Quote word for word the lines starting at the line with "purpose is to" and ending at the final line of the entries. Leave out any pictures.

** RECORDS FOR THE EXERCISE follows **

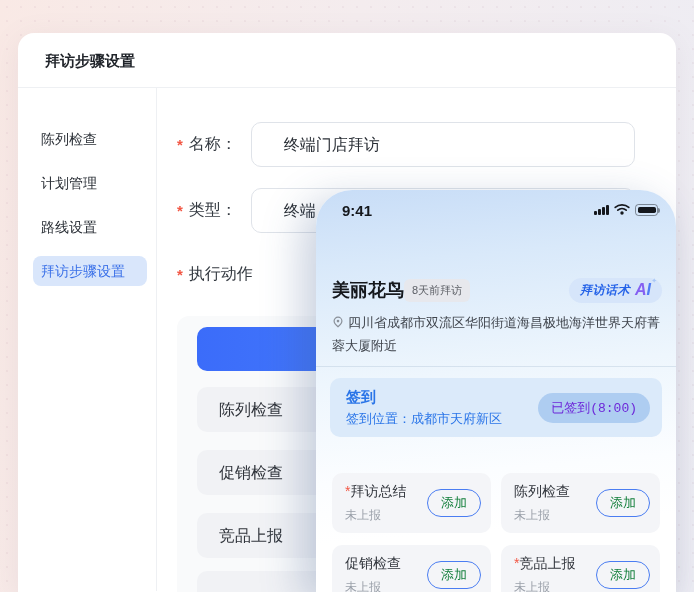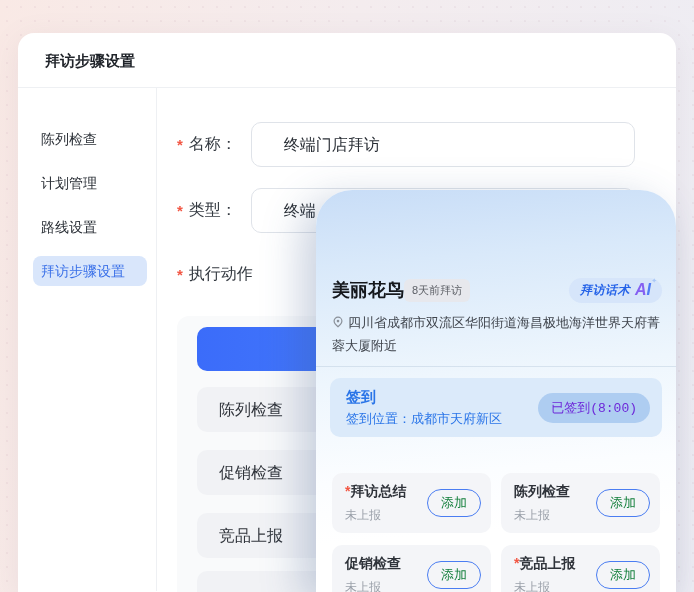"9:41" div.statusbar { html: none -> <div> <span>9:41</span> <span> <span> <i></i> <i></i> <i></i> <i></i> </span> <span> <svg> <path></path> <path></path> <circle></circle> </svg> </span> <span> <span></span> <span></span> </span> </span> </div> }
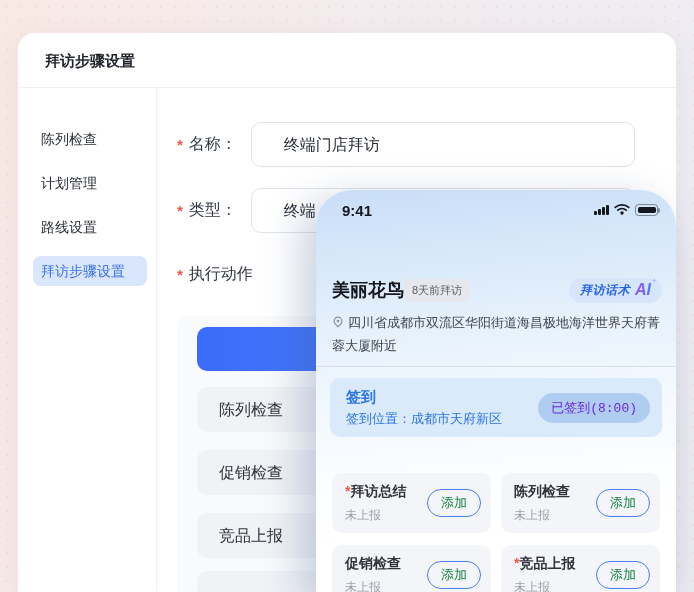"*拜访总结" .task-title { font-weight: 700 -> 400 }
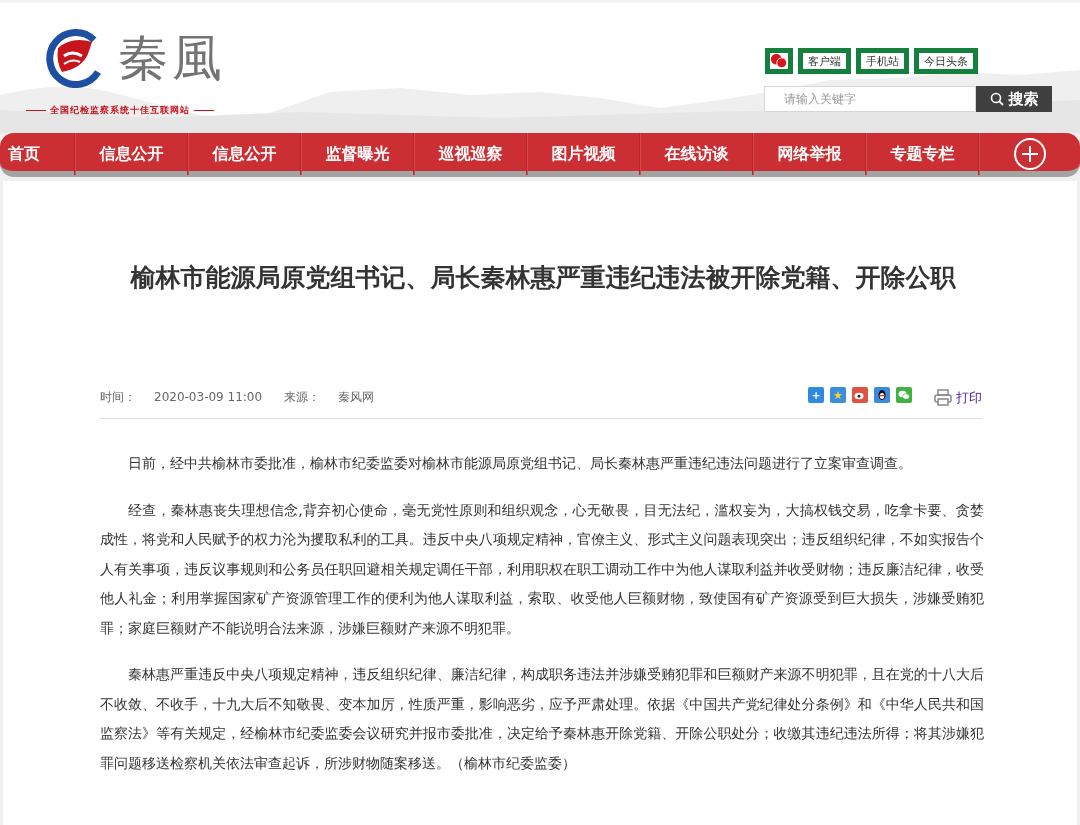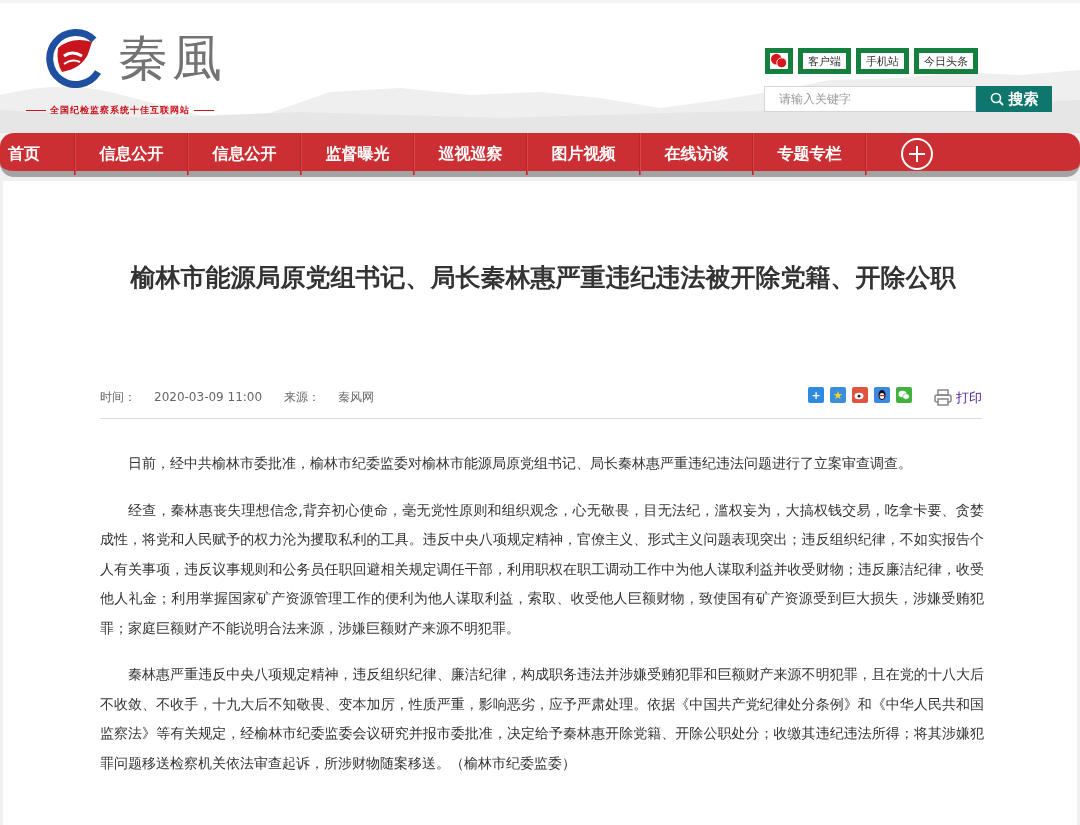"请输入关键字" .search-input { padding: 0 14px -> 0 19px }
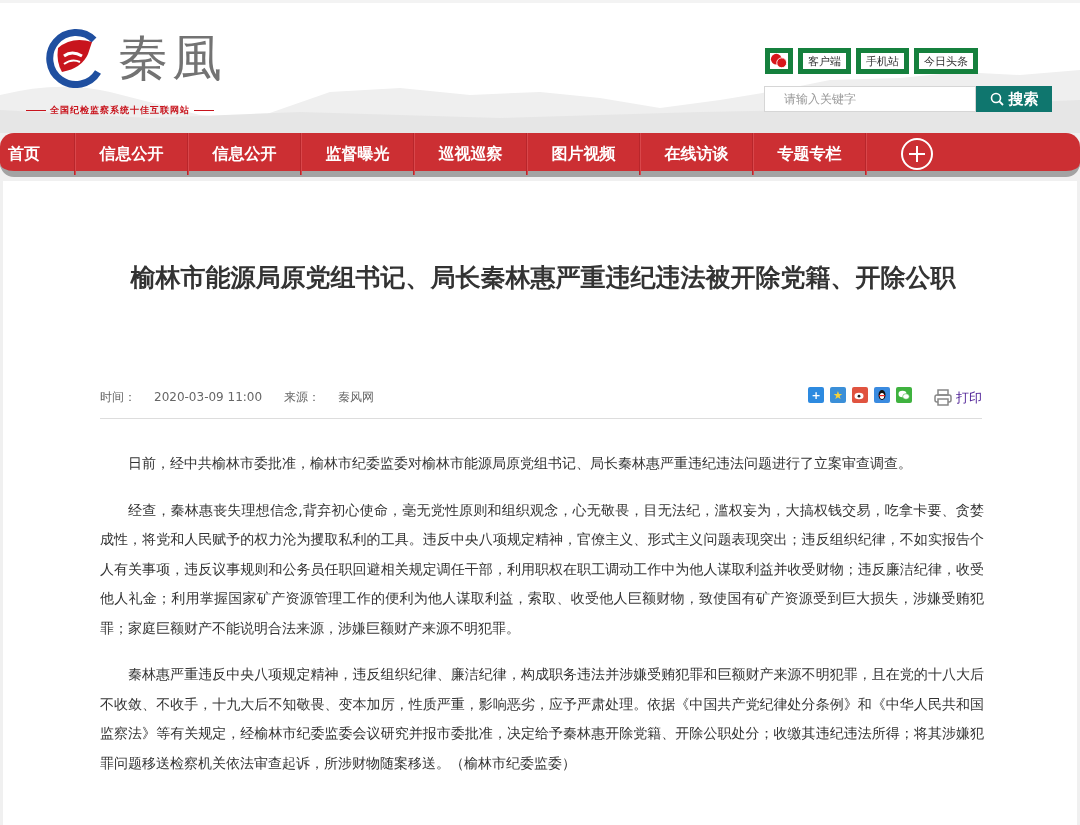"搜索" .search-btn { background: #0f766e -> #404040 }
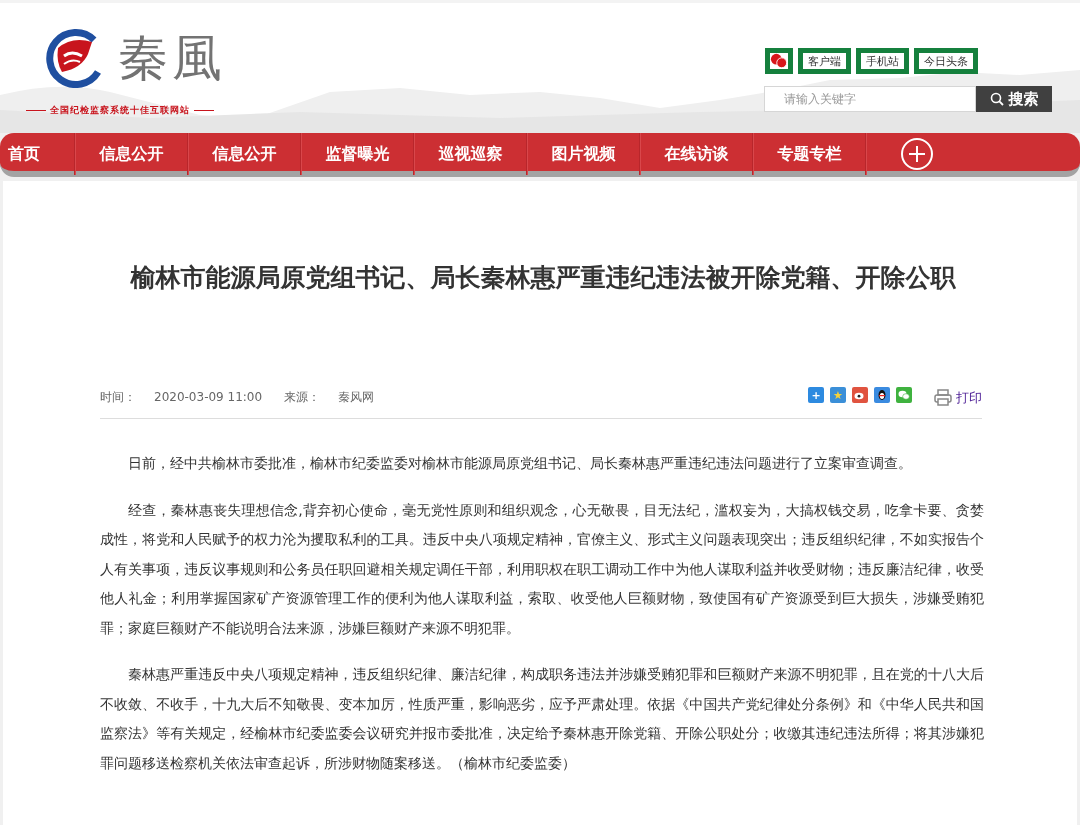"网络举报" div.nav-item { html: none -> <div>网络举报</div> }
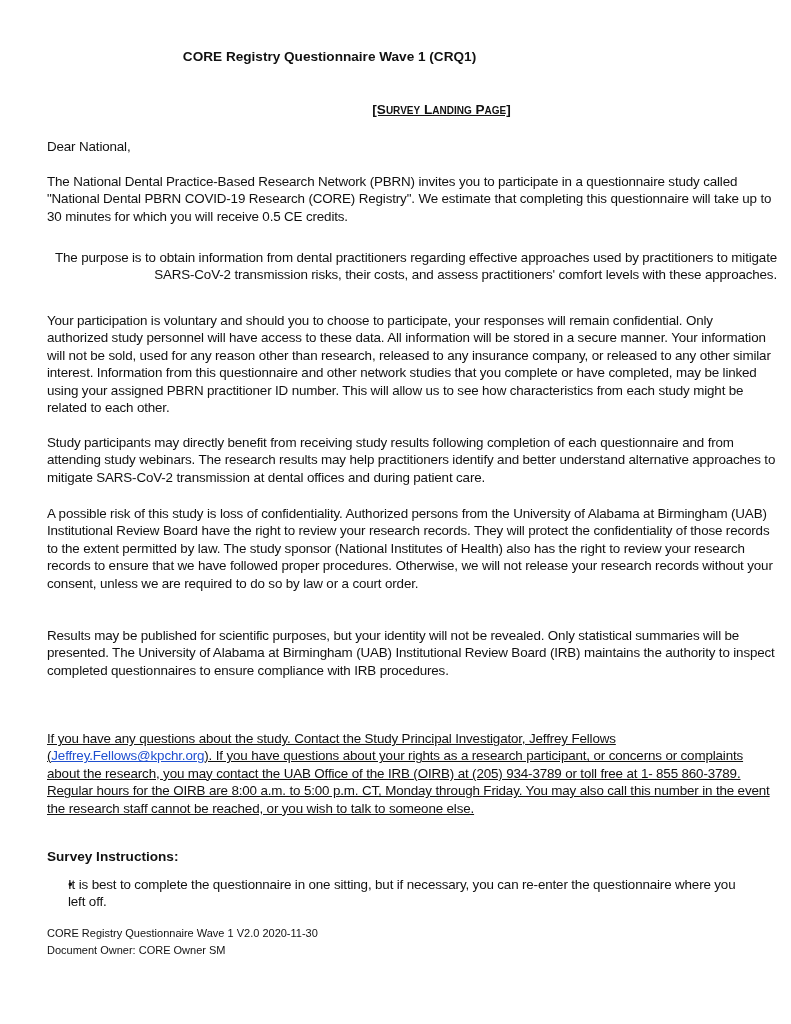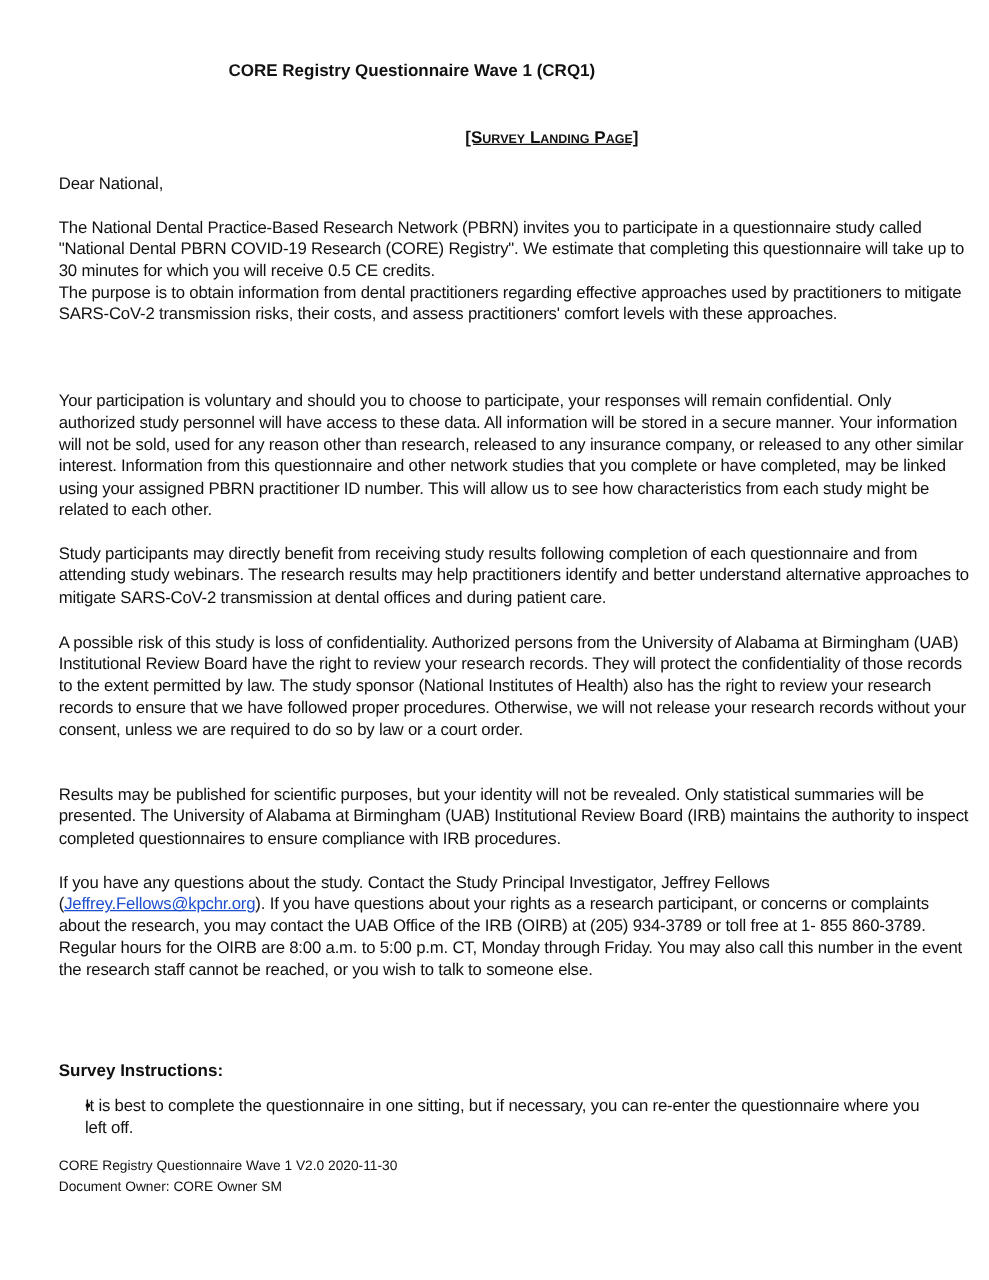"The purpose is to obtain" div.para { text-align: none -> right; top: 225px -> 249px }
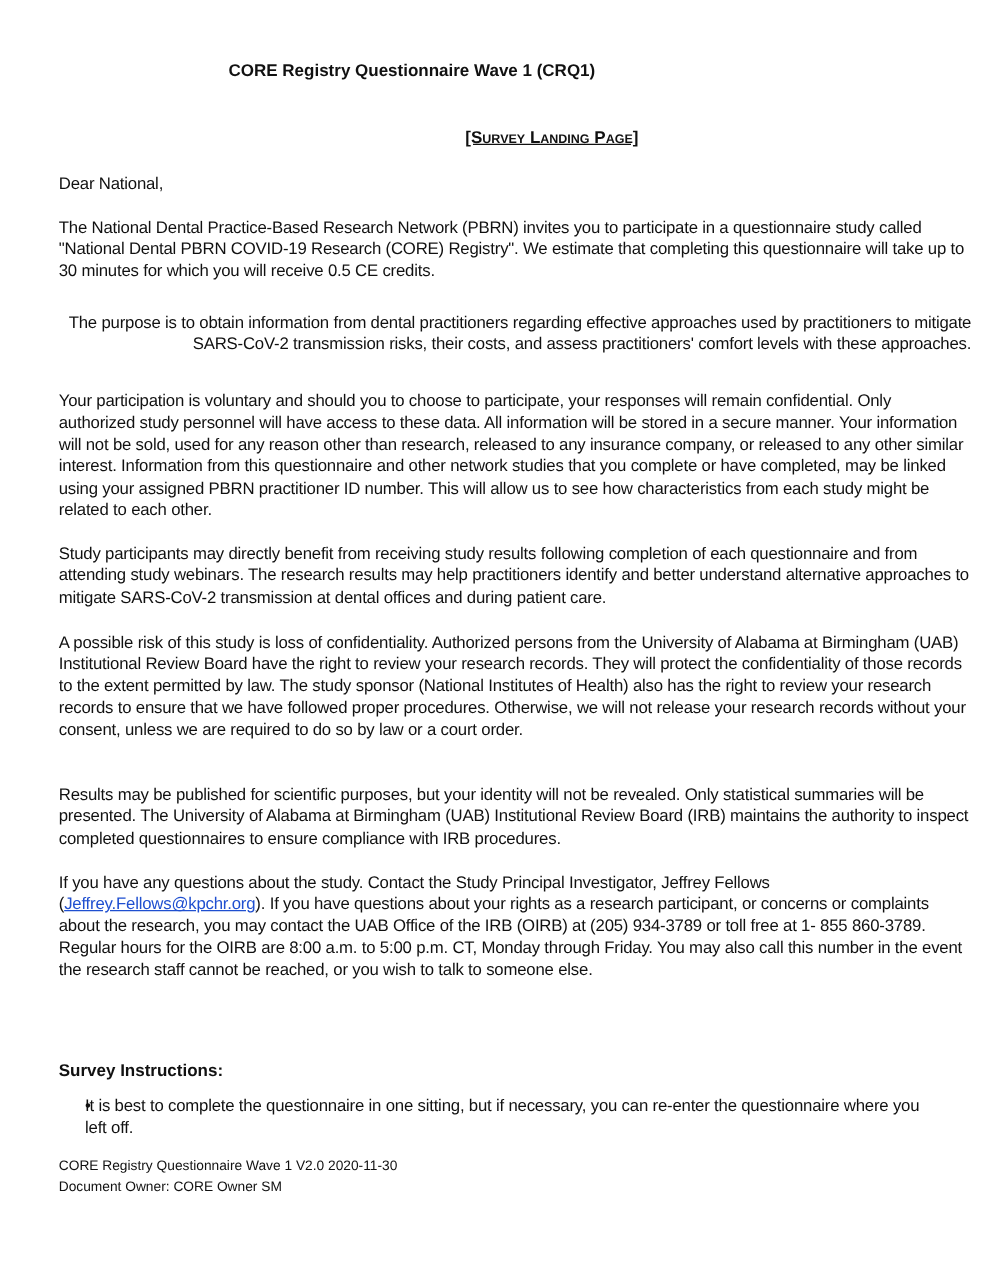"If you have any questions" div.para { text-decoration: none -> underline; top: 697px -> 730px }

** End of RECORDS FOR THE EXERCISE **

• [RESPONSE BELOW]
"The purpose is to obtain" div.para { text-align: none -> right; top: 225px -> 249px }
"If you have any questions" div.para { text-decoration: none -> underline; top: 697px -> 730px }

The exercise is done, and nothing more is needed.